Release Date: 25 April 2014



Technical Specs

Runtime:



User Review

Author:

Rating: 10/10

A surprise at the 57th London Film Festival. A film where the whole story takes places inside the confines of a car, and with Tom Hardy as the one-man star. But just how well does it work?

Tom Hardy, known best for majors roles in The Dark Knight Rises and Inception drops the theatricality and larger than life appearances and takes on the role of average man Ivan Locke, a building site manager, who over the past nine years has made his life as solid as the concrete he is in charge of pouring. Concrete is his religion. On the eve of the biggest job yet, also Europe's largest ever - we follow his car journey from Brighton to Croydon as the world around him slowly crumbles and he loses it all.

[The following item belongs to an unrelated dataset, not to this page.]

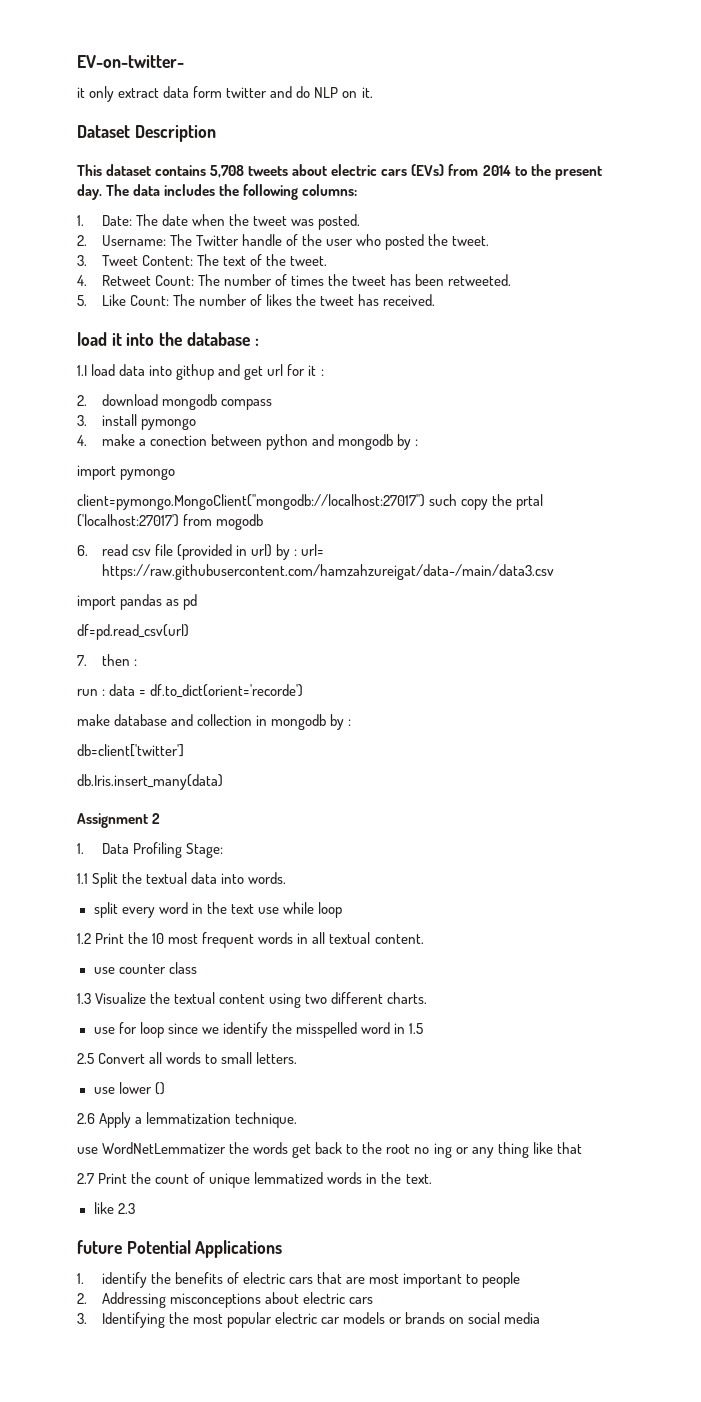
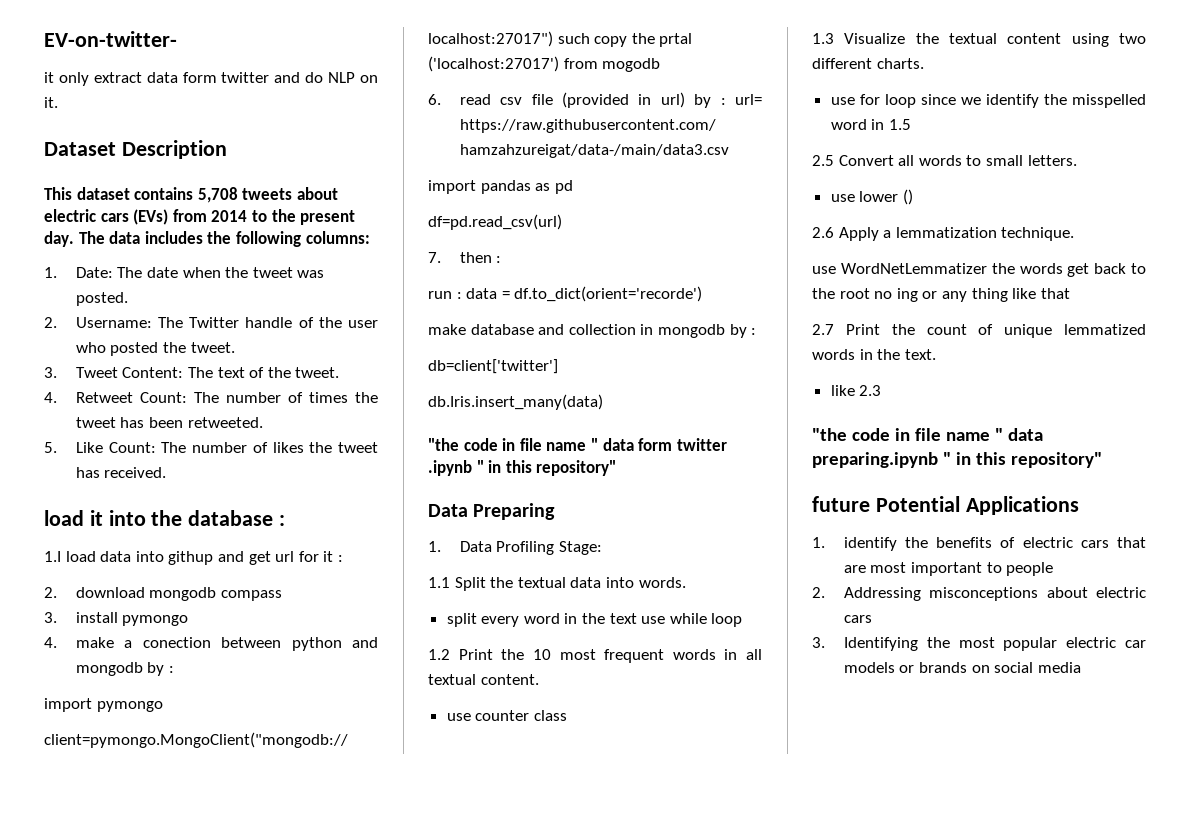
- Assignment 2
+ "the code in file name " data form twitter .ipynb " in this repository"
+ Data Preparing
+ "the code in file name " data preparing.ipynb " in this repository"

British Screenwriter and Director Steven Knight, brings us yet another gripping British drama, after previously making Hummingbird starring Jason Statham earlier this year. Clocking in at just under 90 minutes, Locke is refreshingly short and never over stays its welcome. The narrative is actually so constant that even when Hardy is not in hands- free phone switchboard mode, we capture another underlying story. Locke provides just as much a character journey as it does a car journey.

During the recent UK Premiere, producer Paul Webster recalls his initial talks with Steven Knight, in which he said; 'I want to do something quite different, in a confined space, about a guy whose life changes during the course of one car journey. And we never leave the car.' And that is literally what happens. Bringing an ideal mix of humour and emotion to the project, Hardy's taunt performance is mesmerizing. The put-on Welsh accent is pretty decent also. Filmed in just eight nights and with very low budget, the film is literally a lesson of how unique and quite fantastic minimalist cinema can be.